A. The Court Takes Judicial Notice of Filings in Other Cases Related to Marshall's Disbarment

As a preliminary matter, the Court addresses the parties' arguments regarding judicial notice. Defendants have requested that the Court take judicial notice of pleadings, orders, opinions, and other filings related to Marshall's disciplinary proceedings, Marshall's previous attempts to litigate the propriety of his disbarment, and Marshall's filings with the EEOC. The Ninth Circuit has held that courts may properly take judicial notice of proceedings in other courts, court filings, and other matters of public record. See Reyn's Pasta Bella, LLC v. Visa USA, Inc., 442 F.3d 741, 746 n.6 (9th Cir. 2006); United States ex rel. Robinson Rancheria Citizens Council v. Borneo, Inc., 971 F.2d 244, 248 (9th Cir. 1992). Accordingly, Defendants' request for judicial notice is GRANTED.

The Ninth Circuit has also held that judicial notice of EEOC filings is proper. Cunningham v. Litton Indus., 413 F.2d 887, 889 (9th Cir. 1969).

Marshall objects to Defendants' request for judicial notice on the grounds that Defendants "have not shown or even proffered that these proposed documents are relevant to this case." Surreply at 10. This argument lacks merit. The documents attached to the RJN are clearly relevant to the issue of whether Marshall has had a full and fair opportunity to litigate this matter in prior federal and state proceedings. Marshall also argues that relying on facts outside the pleadings would violate the "longstanding precedent that directs the Court to construe the Complaint in the light most favorable to the non-moving party." Id. at 11. This argument is also unavailing. A court does not automatically transform a motion for judgment on the pleadings into a motion for summary judgment by relying on court pleadings, filings, and decisions to determine whether a claim has already been litigated. See Reyn's Pasta Bella, 442 F.3d at 746 n.6 (taking judicial notice of court filings "[t]o determine what issues were actually litigated" in a prior action).

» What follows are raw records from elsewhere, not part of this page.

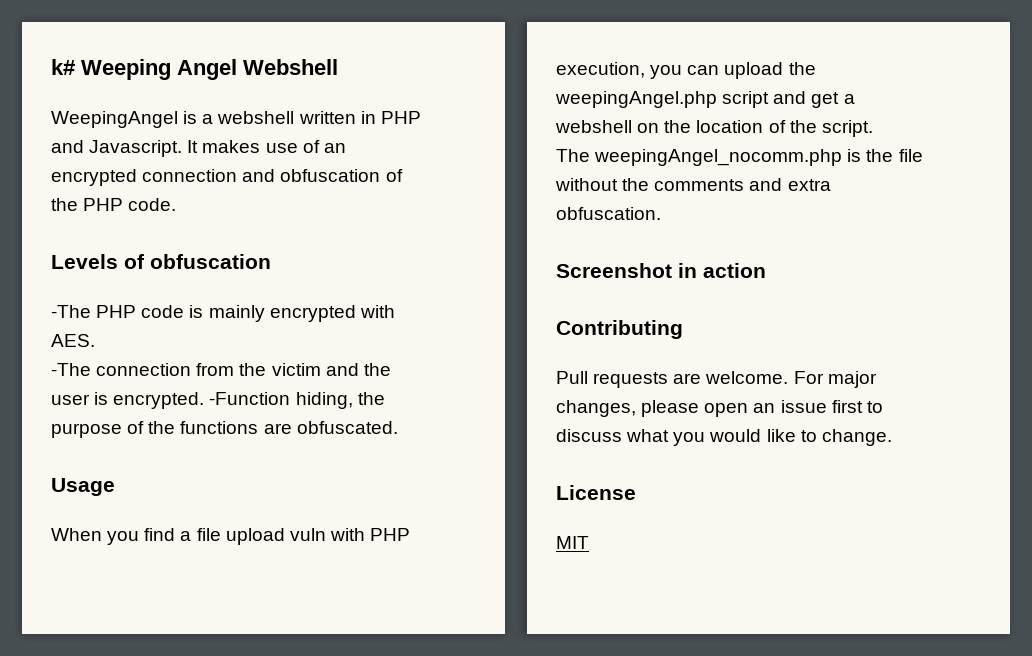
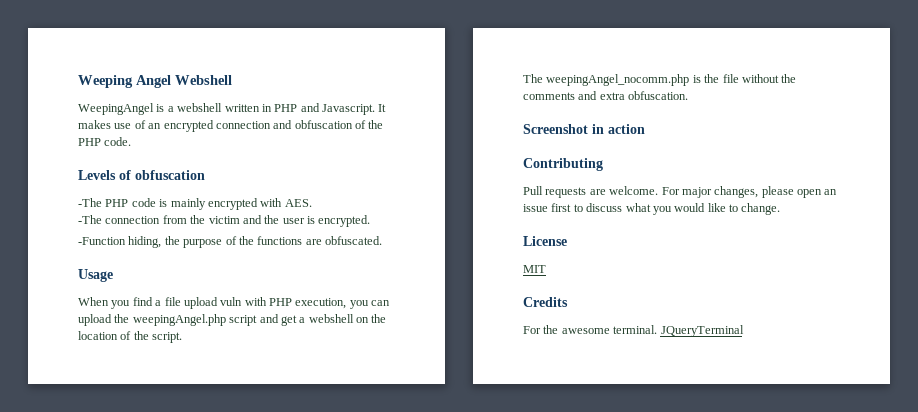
[51,59,75,75] k# -> (78, 81) none
(205, 400) none -> (371, 221) //
(589, 542) none -> [523,297,568,307] [523,325,744,337] // Credits // For the awesome terminal. JQueryTerminal

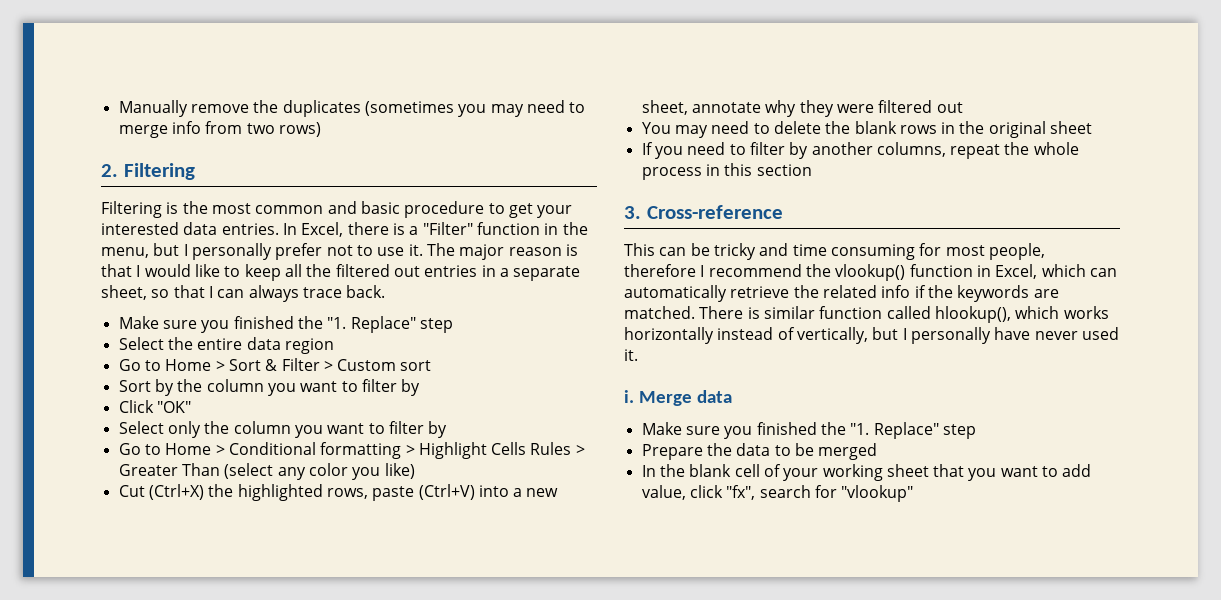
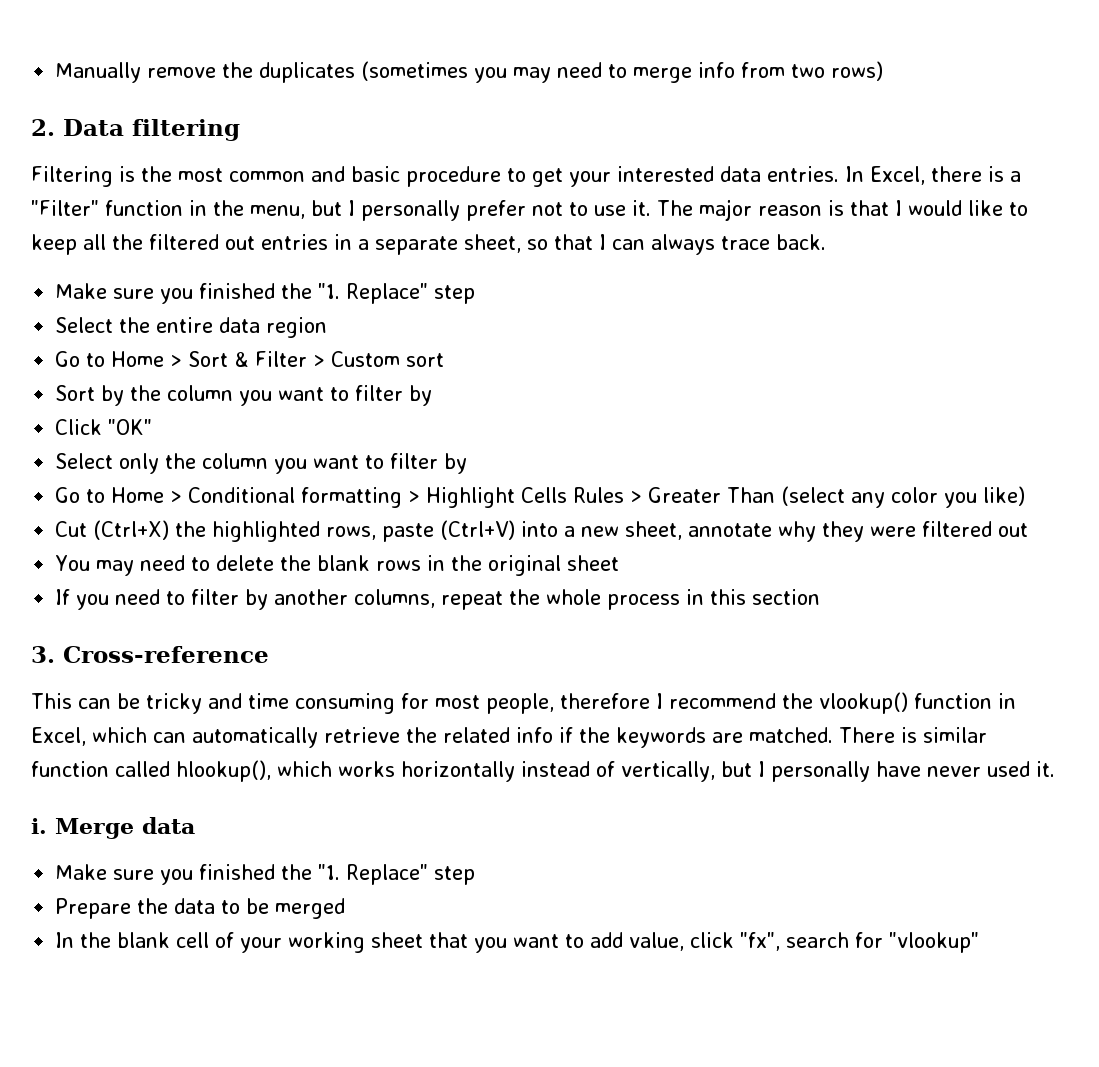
[123,163,195,180] Filtering -> [63,119,240,141] Data filtering

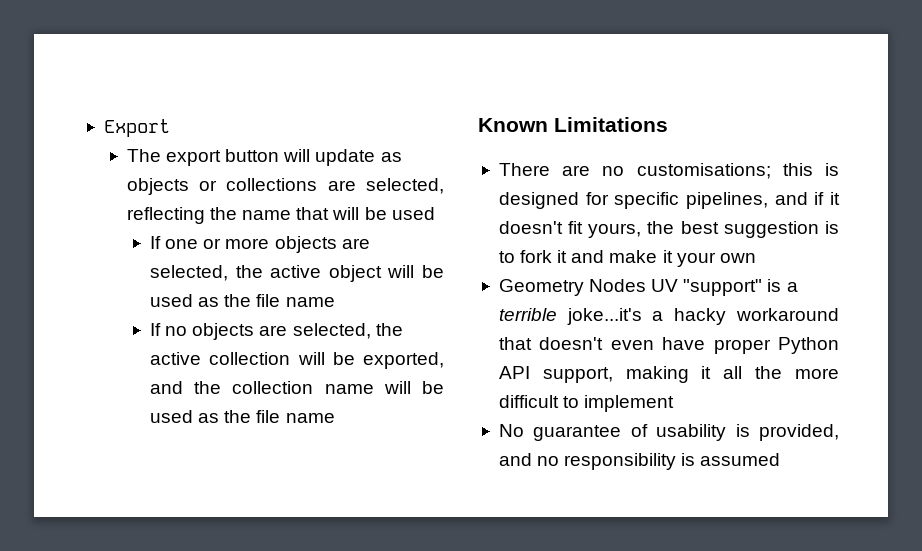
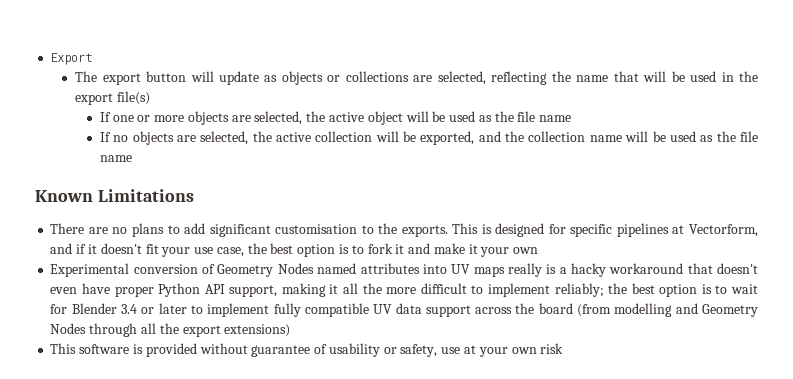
(435, 213) none -> [721,71,759,82] [75,91,150,105] in the export file(s)
[636,163,813,179] customisations; this -> [132,223,479,237] plans to add significant customisation to the exports. This
[685,192,768,209] pipelines, -> [616,223,758,237] pipelines at Vectorform,
[588,221,819,238] yours, the best suggestion -> [161,243,336,257] your use case, the best option
[498,279,798,296] [498,308,642,325] Geometry Nodes UV "support" is a terrible joke...it's -> [50,263,557,277] Experimental conversion of Geometry Nodes named attributes into UV maps really is
[498,424,839,441] [498,453,781,470] // No guarantee of usability is provided, and no responsibility is assumed -> [554,283,759,297] [50,303,759,317] [50,323,291,337] [50,343,564,357] reliably; the best option is to wait for Blender 3.4 or later to implement fully compatible UV data support across the board (from modelling and Geometry Nodes through all the export extensions) // This software is provided without guarantee of usability or safety, use at your own risk

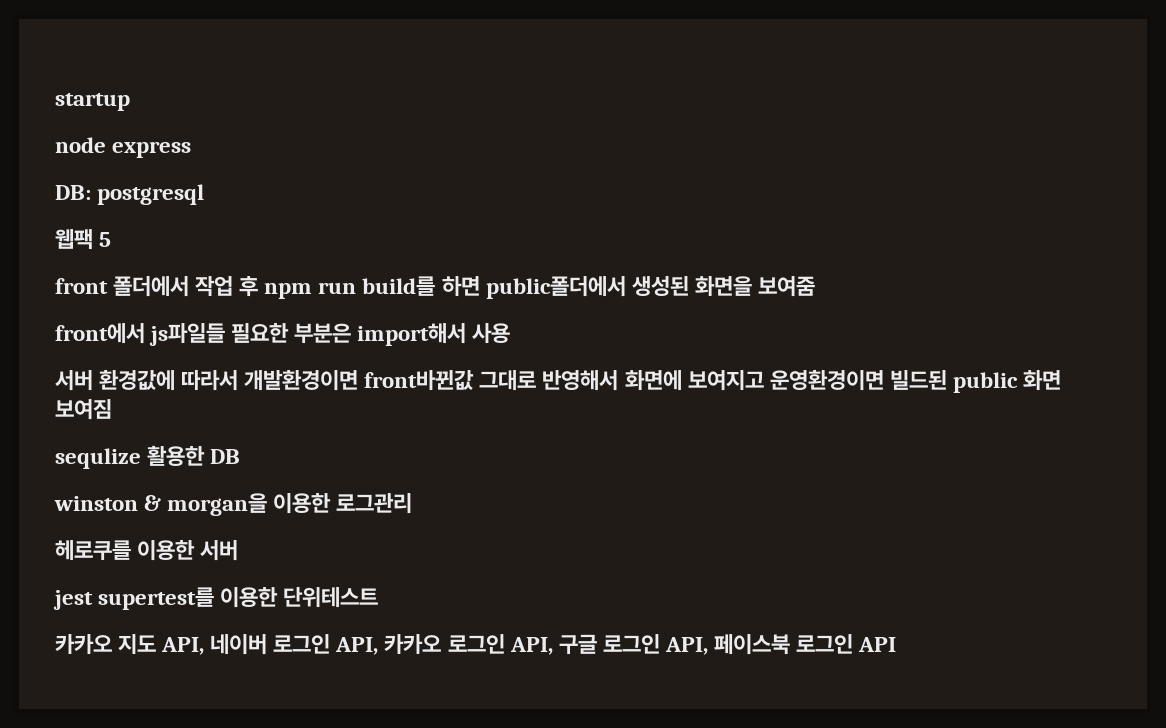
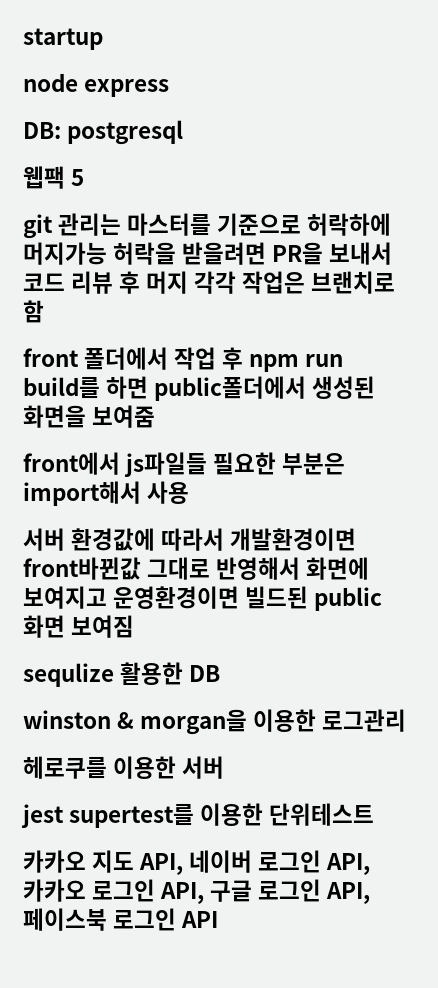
(112, 239) none -> [23,213,392,239] [23,242,393,265] [23,271,396,294] [23,300,44,323] // git 관리는 마스터를 기준으로 허락하에 머지가능 허락을 받을려면 PR을 보내서 코드 리뷰 후 머지 각각 작업은 브랜치로 함

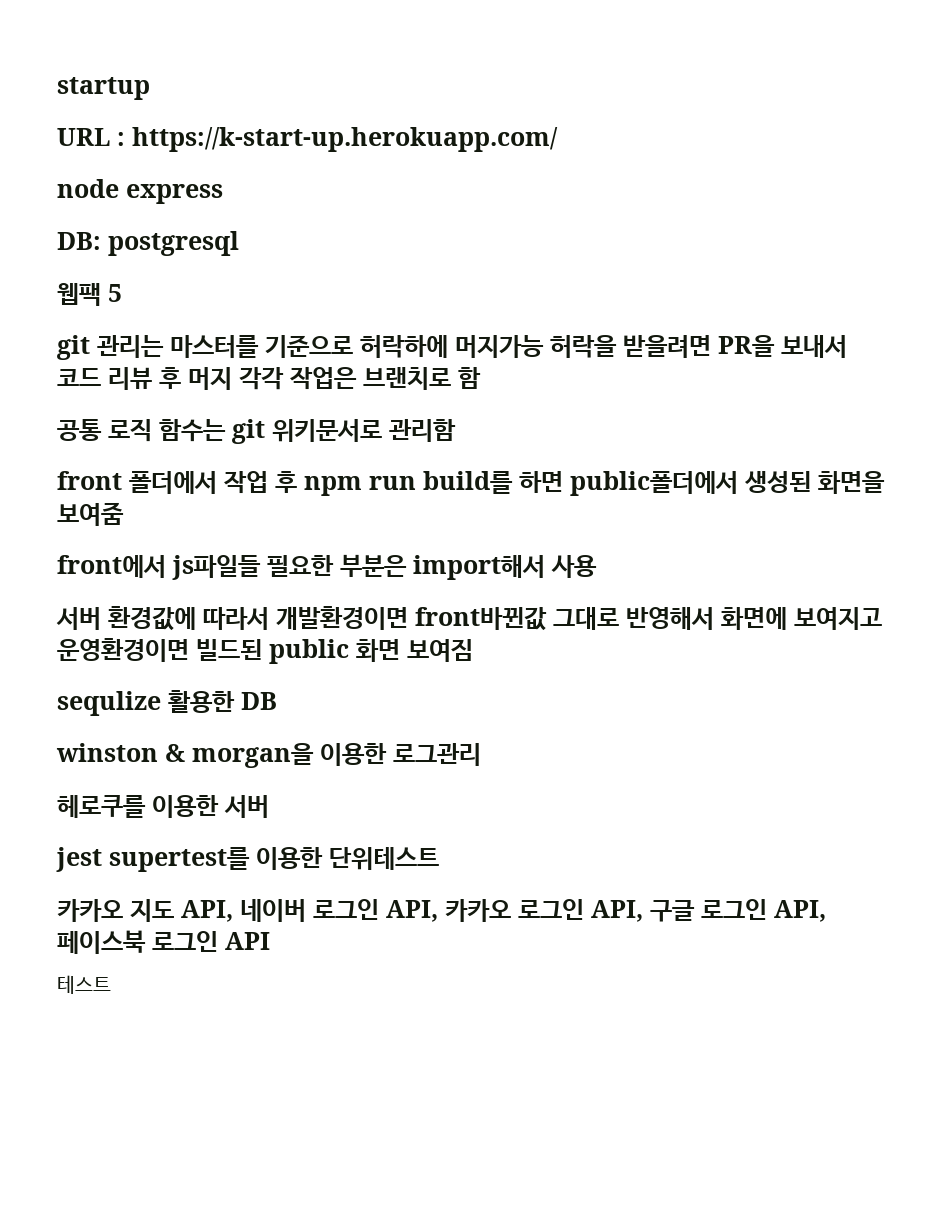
(103, 39) none -> [57,127,558,152] // URL : https://k-start-up.herokuapp.com/
(44, 311) none -> [57,419,456,444] // 공통 로직 함수는 git 위키문서로 관리함
(219, 919) none -> [57,975,111,994] // 테스트

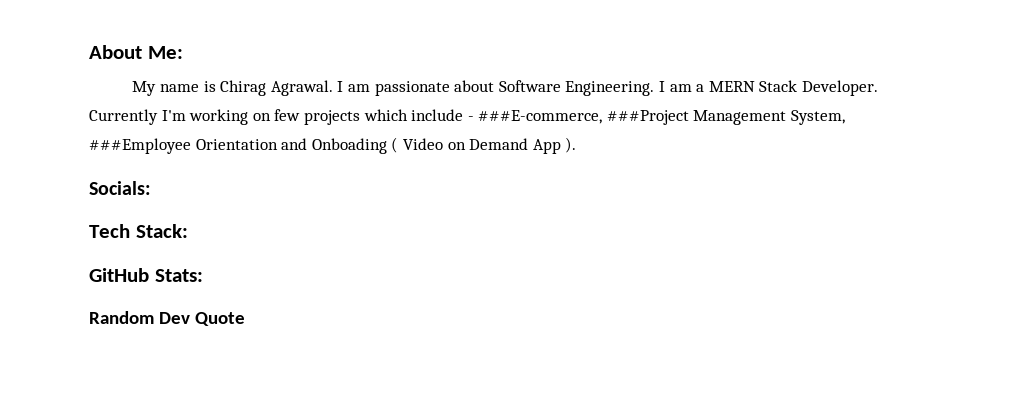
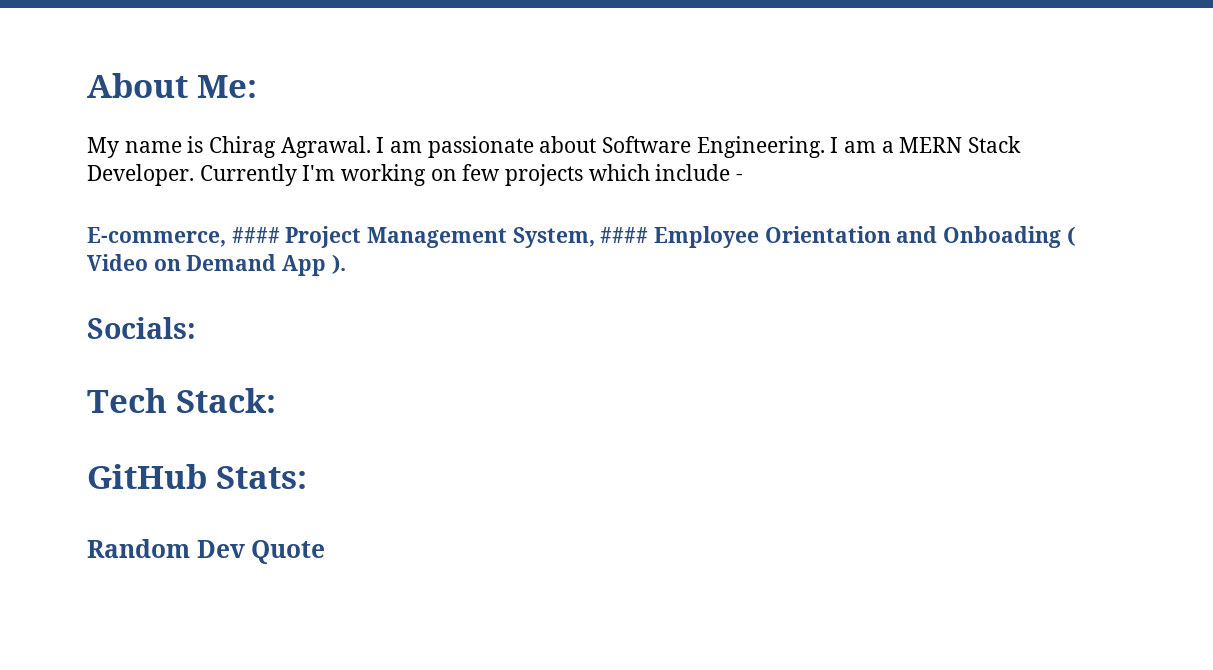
[478,110,846,125] [89,138,191,154] ###E-commerce, ###Project Management System, ###Employee -> [87,226,760,248] // E-commerce, #### Project Management System, #### Employee

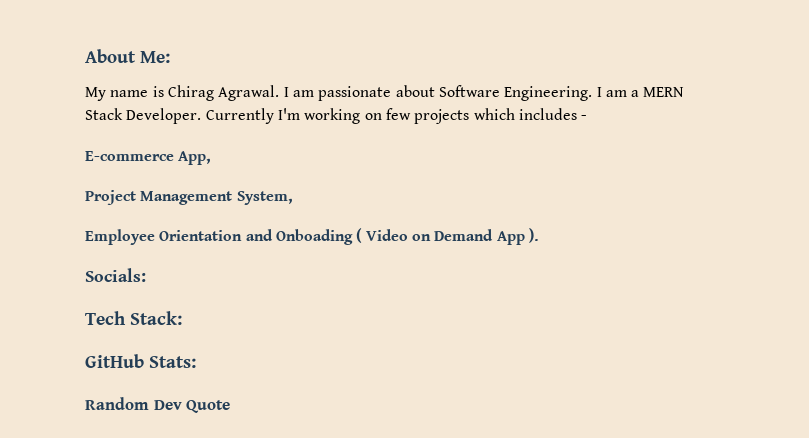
[655,164,731,181] include -> [518,108,577,120] includes
[87,227,280,247] E-commerce, #### -> [85,151,212,165] E-commerce App, //
[600,227,649,243] #### -> (293, 198) //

B. Marshall's Claims Are Barred By Rooker-Feldman

Defendants argue that Marshall's current collateral attack, like his two prior collateral attacks, is barred by the Rooker-Feldman doctrine. WSBA Defs.' Mot. at 14-18; State Defs.' Mot at 18-19. The Court agrees.

Rooker-Feldman is derived from two Supreme Court cases: Rooker v. Fidelity Trust Co., 263 U.S. 413 (1923), and District of Columbia Court of Appeals v. Feldman, 460 U.S. 462 (1983). "It stands for the relatively straightforward principle that federal district courts do not have jurisdiction to hear de facto appeals from state-court judgments." Carmona v. Carmona, 603 F.3d 1041, 1050 (9th Cir. 2010), cert. denied, 131 S. Ct. 1492 (2011). A suit constitutes a forbidden de facto appeal when "a federal plaintiff asserts as a legal wrong an allegedly erroneous decision by a state court, and seeks relief from a state court judgment based on that decision." Id. (internal quotations and citation omitted). Put another way: "If claims raised in the federal court action are 'inextricably intertwined' with the state court's decision such that the adjudication of the federal claims would undercut the state ruling . . . , then the federal complaint must be dismissed for lack of subject matter jurisdiction." Bianchi v. Rylaarsdam, 334 F.3d 895, 898 (9th Cir. 2003).

This case presents facts similar to others which have been dismissed under Rooker-Feldman, including Feldman, one of the cases from which the doctrine takes its name. In Feldman, the District of Columbia's highest court denied the plaintiff's applications for admission to the bar of the District of Columbia. 460 U.S. at 468. Instead of appealing to the United States Supreme Court, the plaintiff filed suit in federal district court, alleging violations of the Fifth Amendment and Sherman Act and seeking an order requiring the defendants to grant the plaintiff immediate admission to the District of Columbia bar. Id. The district court found that it lacked jurisdiction. Id. at 470. The United States Supreme Court agreed, finding that district courts "do not have jurisdiction . . . over challenges to state court decisions in particular cases arising out of judicial proceedings, even if those challenges allege that the state court's action was unconstitutional." Id. at 486.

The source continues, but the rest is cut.